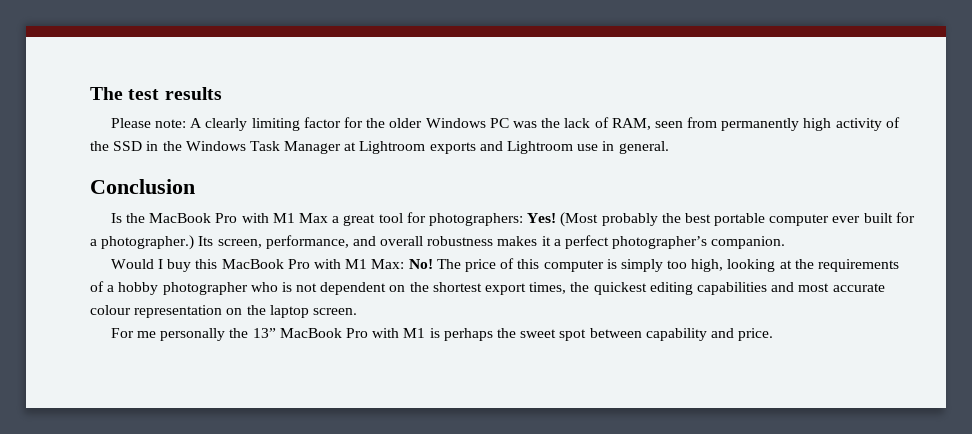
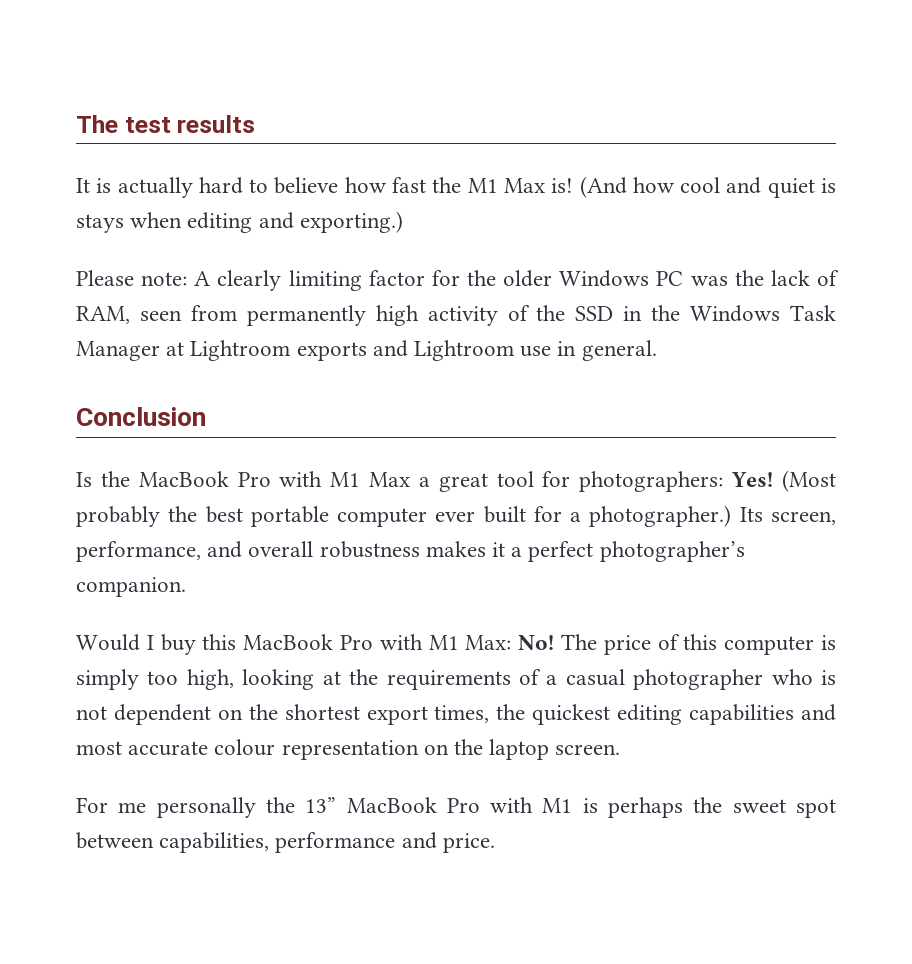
(222, 93) none -> [76,176,836,198] [76,211,403,233] // It is actually hard to believe how fast the M1 Max is! (And how cool and quiet is stays when editing and exporting.)
[118,282,159,295] hobby -> [565,669,625,686] casual
[645,328,707,341] capability -> [159,832,396,853] capabilities, performance

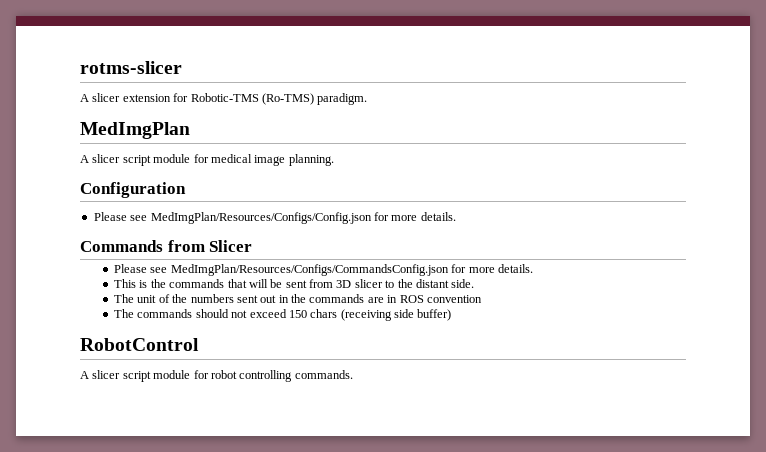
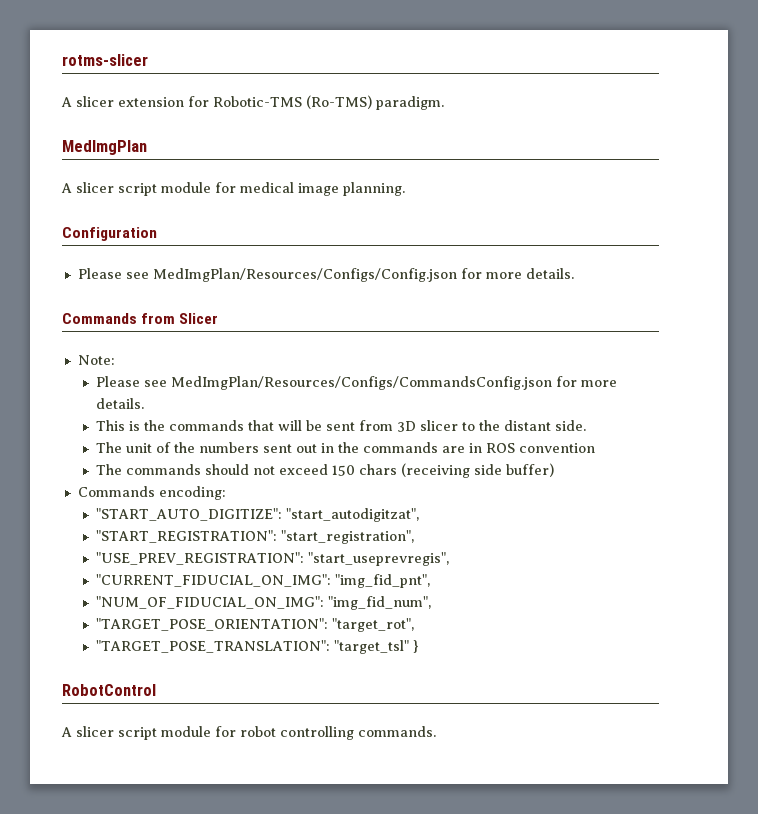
(253, 246) none -> [77,355,115,365] // Note:
(452, 315) none -> [77,486,226,500] [96,508,420,522] [96,530,415,544] [96,552,450,566] [96,574,431,588] [96,596,432,610] [96,618,415,632] [96,640,420,654] // Commands encoding: // "START_AUTO_DIGITIZE": "start_autodigitzat", // "START_REGISTRATION": "start_registration", // "USE_PREV_REGISTRATION": "start_useprevregis", // "CURRENT_FIDUCIAL_ON_IMG": "img_fid_pnt", // "NUM_OF_FIDUCIAL_ON_IMG": "img_fid_num", // "TARGET_POSE_ORIENTATION": "target_rot", // "TARGET_POSE_TRANSLATION": "target_tsl" }

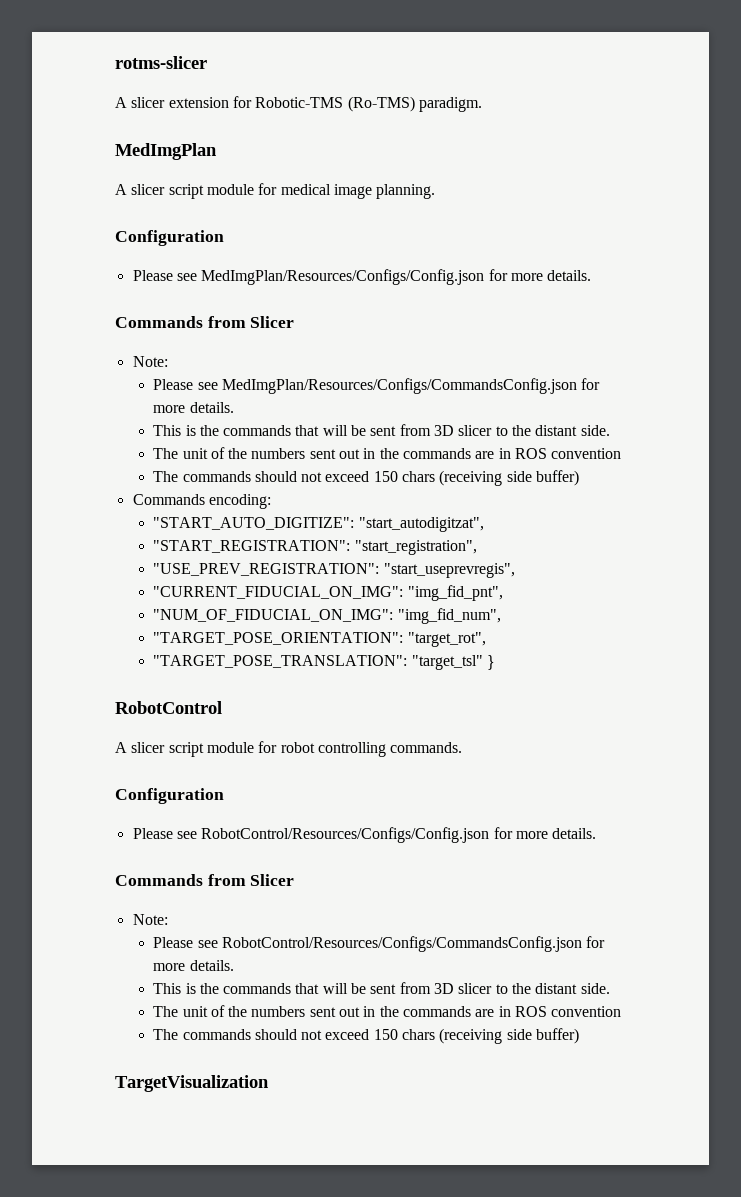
(436, 731) none -> [115,788,224,804] [132,827,597,843] [115,874,295,886] [132,914,168,925] [153,936,606,952] [153,960,234,971] [153,982,610,994] [153,1005,622,1017] [153,1028,580,1044] [115,1075,269,1092] // Configuration // Please see RobotControl/Resources/Configs/Config.json for more details. // Commands from Slicer // Note: // Please see RobotControl/Resources/Configs/CommandsConfig.json for more details. // This is the commands that will be sent from 3D slicer to the distant side. // The unit of the numbers sent out in the commands are in ROS convention // The commands should not exceed 150 chars (receiving side buffer) // TargetVisualization

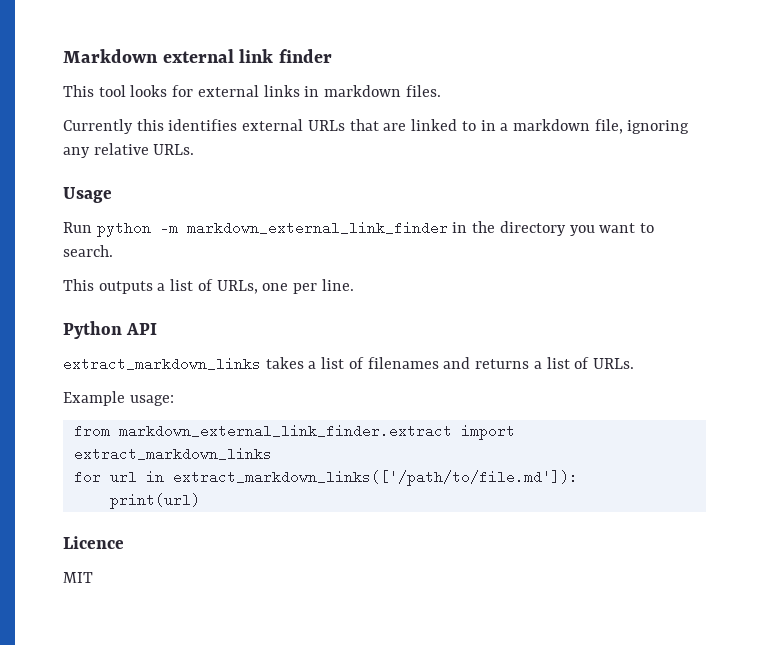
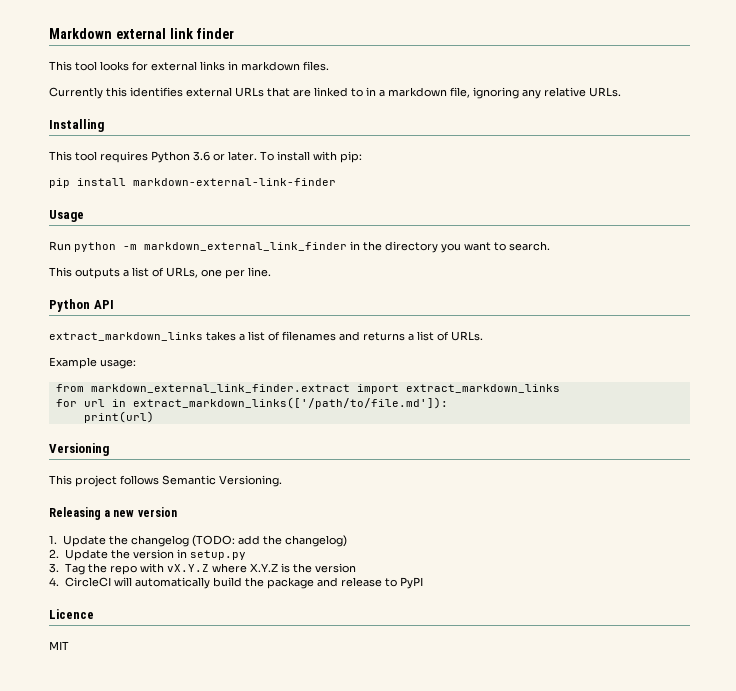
(195, 149) none -> [49,119,104,132] [49,151,362,163] [49,178,336,188] // Installing // This tool requires Python 3.6 or later. To install with pip: // pip install markdown-external-link-finder
(200, 501) none -> [49,443,109,456] [49,475,282,487] [49,507,177,520] [49,535,347,547] [49,549,246,561] [49,563,356,575] [49,577,423,589] // Versioning // This project follows Semantic Versioning. // Releasing a new version // 1. Update the changelog (TODO: add the changelog) // 2. Update the version in setup.py // 3. Tag the repo with vX.Y.Z where X.Y.Z is the version // 4. CircleCI will automatically build the package and release to PyPI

**Work request:**
Return the material word for word. Pictures are not part of the copy.

**Exercise response:**
(222, 93) none -> [76,176,836,198] [76,211,403,233] // It is actually hard to believe how fast the M1 Max is! (And how cool and quiet is stays when editing and exporting.)
[118,282,159,295] hobby -> [565,669,625,686] casual
[645,328,707,341] capability -> [159,832,396,853] capabilities, performance

(253, 246) none -> [77,355,115,365] // Note:
(452, 315) none -> [77,486,226,500] [96,508,420,522] [96,530,415,544] [96,552,450,566] [96,574,431,588] [96,596,432,610] [96,618,415,632] [96,640,420,654] // Commands encoding: // "START_AUTO_DIGITIZE": "start_autodigitzat", // "START_REGISTRATION": "start_registration", // "USE_PREV_REGISTRATION": "start_useprevregis", // "CURRENT_FIDUCIAL_ON_IMG": "img_fid_pnt", // "NUM_OF_FIDUCIAL_ON_IMG": "img_fid_num", // "TARGET_POSE_ORIENTATION": "target_rot", // "TARGET_POSE_TRANSLATION": "target_tsl" }

(436, 731) none -> [115,788,224,804] [132,827,597,843] [115,874,295,886] [132,914,168,925] [153,936,606,952] [153,960,234,971] [153,982,610,994] [153,1005,622,1017] [153,1028,580,1044] [115,1075,269,1092] // Configuration // Please see RobotControl/Resources/Configs/Config.json for more details. // Commands from Slicer // Note: // Please see RobotControl/Resources/Configs/CommandsConfig.json for more details. // This is the commands that will be sent from 3D slicer to the distant side. // The unit of the numbers sent out in the commands are in ROS convention // The commands should not exceed 150 chars (receiving side buffer) // TargetVisualization

(195, 149) none -> [49,119,104,132] [49,151,362,163] [49,178,336,188] // Installing // This tool requires Python 3.6 or later. To install with pip: // pip install markdown-external-link-finder
(200, 501) none -> [49,443,109,456] [49,475,282,487] [49,507,177,520] [49,535,347,547] [49,549,246,561] [49,563,356,575] [49,577,423,589] // Versioning // This project follows Semantic Versioning. // Releasing a new version // 1. Update the changelog (TODO: add the changelog) // 2. Update the version in setup.py // 3. Tag the repo with vX.Y.Z where X.Y.Z is the version // 4. CircleCI will automatically build the package and release to PyPI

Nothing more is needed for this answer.